A Buenos Aires va in scena la “1000 Km”. E’ uno degli appuntamenti più blasonati e attesi del campionato mondiale. Al trentottesimo giro Beltoise rimane purtroppo in panne in mezzo alla pista a poche centinaia di metri dal traguardo e scende così a spingere la sua Matra verso i box. E’ una follia, ma in quegli anni lo fanno tutti. Spesso sono le stesse scuderie a pretenderlo minacciando i piloti che si rifiutano. Dal curvone alle sue spalle sopraggiungono velocissime due vetture, la Ferrari del doppiato Parkes e quella che invece guida la gara pilotata da Ignazio Giunti, il giovane asso del Cavallino. La prima sagoma rossa sfiora quella blu al centro della carreggiata mentre la seconda, ben più veloce, sconta la scarsa visibilità e la centra in pieno esplodendo in una palla di fuoco. Giunti, la promessa italiana, muore sul colpo. A salire verso il cielo non sono solo le fiamme della vettura incidentata ma anche le polemiche. Beltoise finisce sotto inchiesta. Nonostante quella di spingere le vetture ai box fosse una prassi del tutto tollerata e addirittura incoraggiata dai commissari, a pagare sarà solo lui. Gli levano la licenza, lo processano pubblicamente. Beltoise ne uscirà in qualche modo rimanendo però per sempre in balia di ombre, fantasmi e di un profondo rimorso. Anche le sue performance non sembrano più quelle di prima e nel giro di un anno la Matra lo appieda.

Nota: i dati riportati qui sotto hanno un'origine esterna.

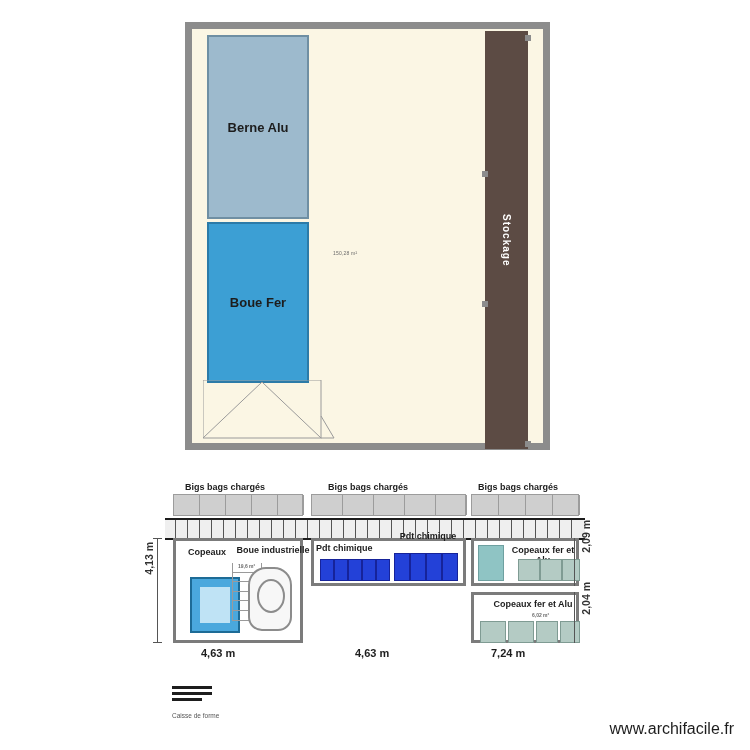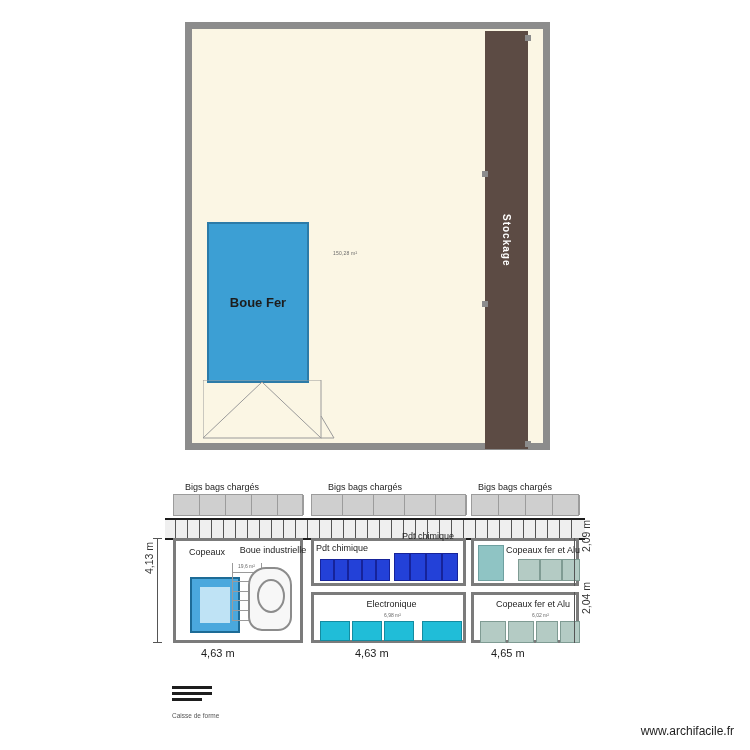--- a/index.html
+++ b/index.html
@@ -44,21 +44,21 @@
   .stockage span{
     font-size:10px;font-weight:bold;color:#ffffff;letter-spacing:1px;
     writing-mode:vertical-rl;text-orientation:mixed;
   }
   .stockage .marker{position:absolute;width:6px;height:6px;background:#8c8c8c;}
   
   .door-zone{position:absolute;left:18px;top:358px;width:140px;height:62px;}
   .door-zone svg{display:block;}
 
   
-  #lower-plan{left:165px;top:482px;width:420px;height:175px;}
+  #lower-plan{left:165px;top:482px;width:420px;height:175px;font-weight:bold;}
 
   .dim-left{
     position:absolute;left:-22px;top:60px;font-size:10.5px;color:#333;
     writing-mode:vertical-rl;transform:rotate(180deg);
   }
   .dim-right-1{
     position:absolute;left:415px;top:38px;font-size:10.5px;color:#333;
     writing-mode:vertical-rl;transform:rotate(180deg);
   }
   .dim-right-2{
@@ -110,32 +110,35 @@
 
   
   #caisse{position:absolute;left:172px;top:686px;width:120px;}
   #caisse .bar{height:3px;background:#1d1d1d;margin-bottom:3px;}
   #caisse .bar.b2{width:40px;}
   #caisse .bar.b1{width:40px;}
   #caisse .bar.b3{width:30px;}
   .caisse-label{position:absolute;left:0;top:26px;font-size:6.5px;color:#555;}
 
   .site-url{
-    position:absolute;right:16px;bottom:12px;font-size:12px;color:#1d1d1d;
+    position:absolute;right:16px;bottom:12px;font-size:16px;color:#1d1d1d;
   }
 </style>
 </head>
 <body>
 
 <div class="plan" id="upper-plan">
   <div class="outer-wall"></div>
   <div class="inner-floor"></div>
 
   <div class="room-area-label">150,28 m²</div>
 
+  <div class="berne-alu">
+    <span>Berne Alu</span>
+  </div>
 
   <div class="berne-fer">
     <span>Boue Fer</span>
   </div>
 
   <div class="stockage">
     <span>Stockage</span>
     <i class="marker" style="left:-3px;top:140px;"></i>
     <i class="marker" style="left:-3px;top:270px;"></i>
     <i class="marker" style="right:-3px;top:4px;"></i>
@@ -241,28 +244,20 @@
     <i class="blue-cell" style="left:20px;top:18px;width:12px;height:20px;"></i>
     <i class="blue-cell" style="left:34px;top:18px;width:12px;height:20px;"></i>
     <i class="blue-cell" style="left:48px;top:18px;width:12px;height:20px;"></i>
     <i class="blue-cell" style="left:62px;top:18px;width:12px;height:20px;"></i>
     <i class="blue-cell" style="left:80px;top:12px;width:14px;height:26px;"></i>
     <i class="blue-cell" style="left:96px;top:12px;width:14px;height:26px;"></i>
     <i class="blue-cell" style="left:112px;top:12px;width:14px;height:26px;"></i>
     <i class="blue-cell" style="left:128px;top:12px;width:14px;height:26px;"></i>
   </div>
 
-  <div class="zone" style="left:146px;top:110px;width:155px;height:51px;">
-    <div class="zone-title" style="left:0;top:4px;width:155px;">Electronique</div>
-    <div class="zone-area" style="left:70px;top:17px;">6,98 m²</div>
-    <i class="cyan-cell" style="left:6px;top:26px;width:28px;height:18px;"></i>
-    <i class="cyan-cell" style="left:38px;top:26px;width:28px;height:18px;"></i>
-    <i class="cyan-cell" style="left:70px;top:26px;width:28px;height:18px;"></i>
-    <i class="cyan-cell" style="left:108px;top:26px;width:38px;height:18px;"></i>
-  </div>
 
   <div class="zone" style="left:306px;top:56px;width:108px;height:48px;">
     <div class="zone-title" style="left:30px;top:4px;width:78px;">Copeaux fer et  Alu</div>
     <div class="zone-area" style="left:60px;top:18px;">6,01 m²</div>
     <i class="teal-cell" style="left:4px;top:4px;width:24px;height:34px;"></i>
     <i class="grey-cell" style="left:44px;top:18px;width:20px;height:20px;"></i>
     <i class="grey-cell" style="left:66px;top:18px;width:20px;height:20px;"></i>
     <i class="grey-cell" style="left:88px;top:18px;width:16px;height:20px;"></i>
   </div>
 
@@ -280,21 +275,21 @@
   <i class="tick" style="left:-12px;top:56px;width:9px;height:1px;"></i>
   <i class="tick" style="left:-12px;top:160px;width:9px;height:1px;"></i>
 
   <div class="dim-right-1">2,09 m</div>
   <div class="dim-right-2">2,04 m</div>
   <i class="tick" style="left:409px;top:56px;width:1px;height:48px;"></i>
   <i class="tick" style="left:409px;top:110px;width:1px;height:51px;"></i>
 
   <div class="dim-bottom" style="left:36px;top:165px;">4,63 m</div>
   <div class="dim-bottom" style="left:190px;top:165px;">4,63 m</div>
-  <div class="dim-bottom" style="left:326px;top:165px;">4,65 m</div>
+  <div class="dim-bottom" style="left:326px;top:165px;">7,24 m</div>
 </div>
 
 <div id="caisse">
   <div class="bar b1"></div>
   <div class="bar b2"></div>
   <div class="bar b3"></div>
   <div class="caisse-label">Caisse de forme</div>
 </div>
 
 <div class="site-url">www.archifacile.fr</div>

La BRM e l’epica vittoria di Montecarlo

Jean-Pierre non si perde d’animo e accetta l’offerta di Louis Stanley. La BRM-Marlboro P160 si rivela una monoposto pesante e poco competitiva ma, ciò nonostante, alla sua guida troverà, sotto un acquazzone tropicale, un incredibile e inatteso successo nella leggendaria edizione 1972 del Gran Premio di Montecarlo, grazie anche alla magistrale perizia nel ponderare al millimetro ogni traiettoria sfiorando marciapiedi, cordoli e guard-rail. In quella stagione Beltoise si aggiudicherà anche la corsa di consolazione non valida per il campionato, la “Victory Race” di Brands Hatch, poi lentamente il sipario comincerà a calare. Ci sarà comunque ancora spazio per un Mondiale Marche vinto con la Matra nel 1973 e per diversi podi di alcune durissime maratone come la “1000 Km” di Brands Hatch, quella del Nurburgring e la “6 ore di Watkins Glen”. Jean-Pierre continuerà a correre su vetture di serie sino ai primi anni Ottanta, quando deciderà di ritirarsi definitivamente. Beltoise si spegne il 5 gennaio di due anni fa. Se ne va in silenzio, quasi dimenticato, con il pesante fardello dell’insensata tragedia di Giunti ancora sulle spalle, ma pur sempre con la coscienza e il coraggio di aver fatto sino in fondo quello che riteneva giusto. Perché nonostante la cattiva sorte, tragici errori e leggerezze, Beltoise si è sempre mostrato un pilota serio e coraggioso. E’ per questo che la stima del pubblico non venne mai meno, è per questo che Jean-Pierre divenne un’icona di una delle più ruggenti stagioni dell’automobilismo.